Nowhere on the planet is global warming having a greater impact than at the polar ice caps, which are heating up at twice the rate of everywhere else.
The region could lose its summer sea ice as soon as 2050, which would cause a disastrous rise in global sea levels and massive interruption to our weather patterns.
The €145million MOSAIC project – dubbed “the modern climate science equivalent of going to the moon” – was funded by governments, businesses and academic institutions from 20 countries.
Its remit was to gather as much data as possible from the most inaccessible region of the globe in one go.
Amy Macfarlane, a 27-year-old snow physicist from Manchester, was among the scientists and researchers who were sent as deep into the Arctic sea ice as an icebreaker could penetrate.

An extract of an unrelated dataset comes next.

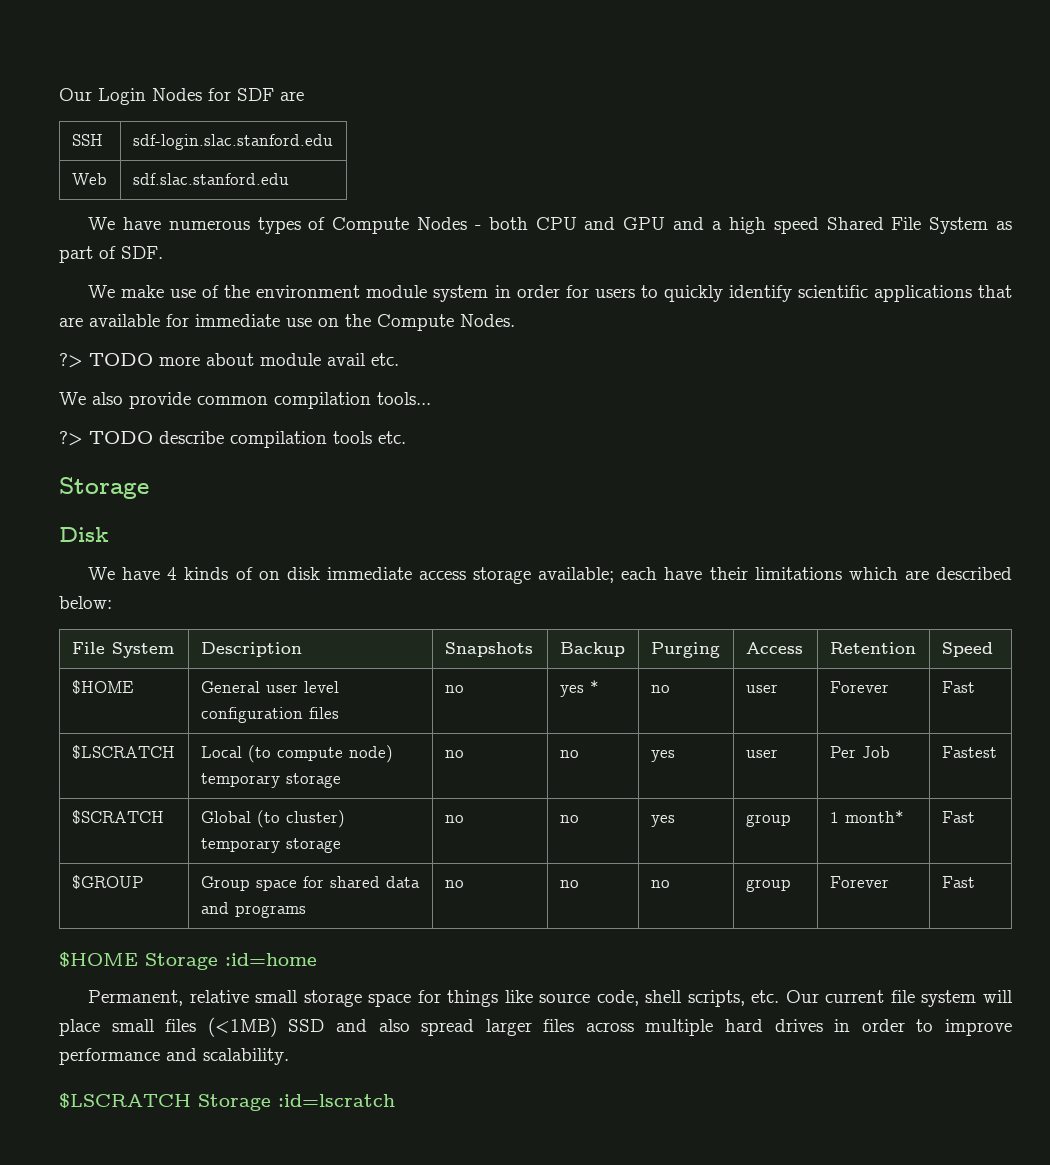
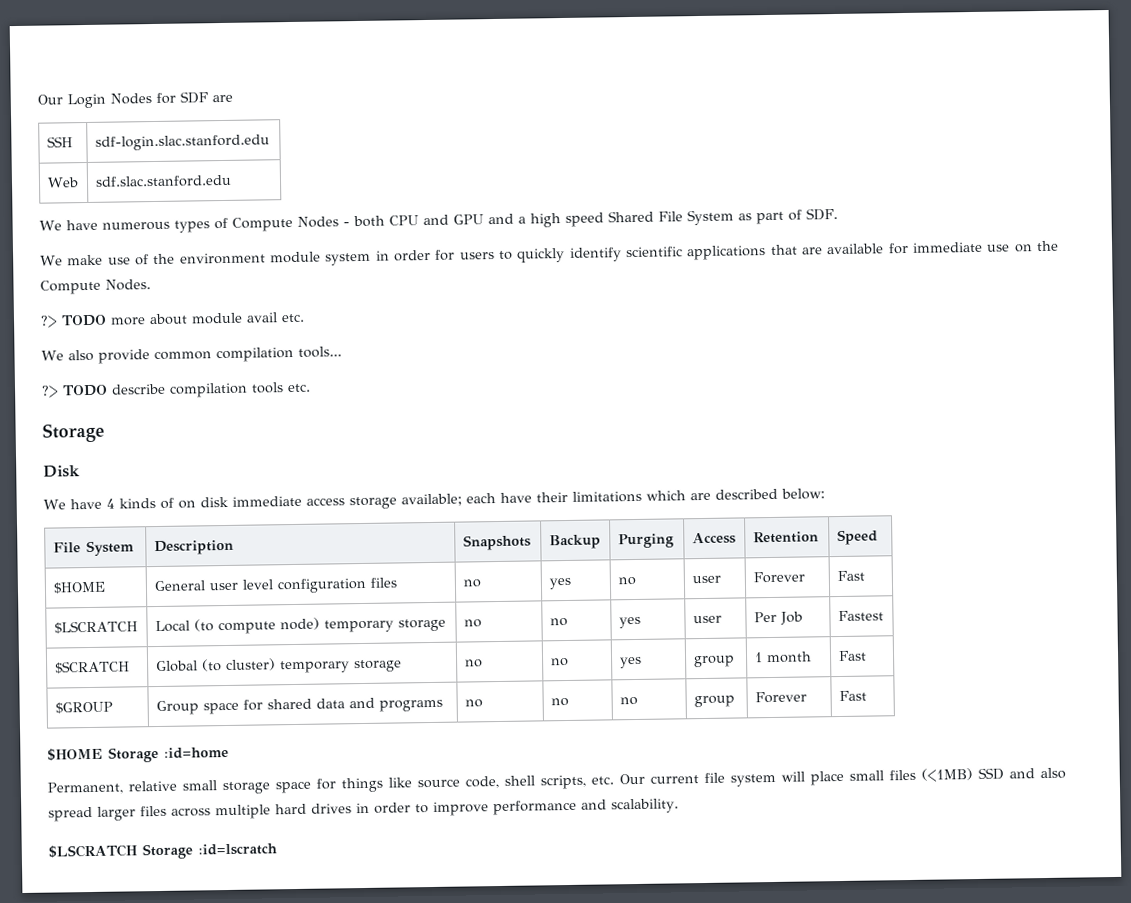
- $HOME | General user level configuration files | no | yes * | no | user | Forever | Fast
+ $HOME | General user level configuration files | no | yes | no | user | Forever | Fast
- $SCRATCH | Global (to cluster) temporary storage | no | no | yes | group | 1 month* | Fast
+ $SCRATCH | Global (to cluster) temporary storage | no | no | yes | group | 1 month | Fast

The team was then left frozen in an ice floe to drift for a year while they recovered invaluable and previously unattainable data.
Amy and her colleagues braved brutal weather and possible polar bear attacks to search for the answers needed to transform our understanding of climate change before the sea ice is lost forever. Amy said: “At one point we were down to around -40C.
“You’re carrying heavy equipment and the clothing is also heavy.
“I was working on the ice, going out every day for almost eight months, so it really puts a lot of stress on your body.”
A film crew followed the expedition aboard
German icebreaker
Polarstern, which was 10 years in the planning. The documentary was then shown at the COP26 summit.
Amy explained how the team investigated the fate of sea ice, as well as the ocean and atmosphere system, for the first time. Worryingly, they found the ice was a lot thinner than expected.
Amy said: “We know the steps to take and how important it is to take them – it’s just how quickly we can put them into place. “What keeps me optimistic is that I think the motivation is there to do it.”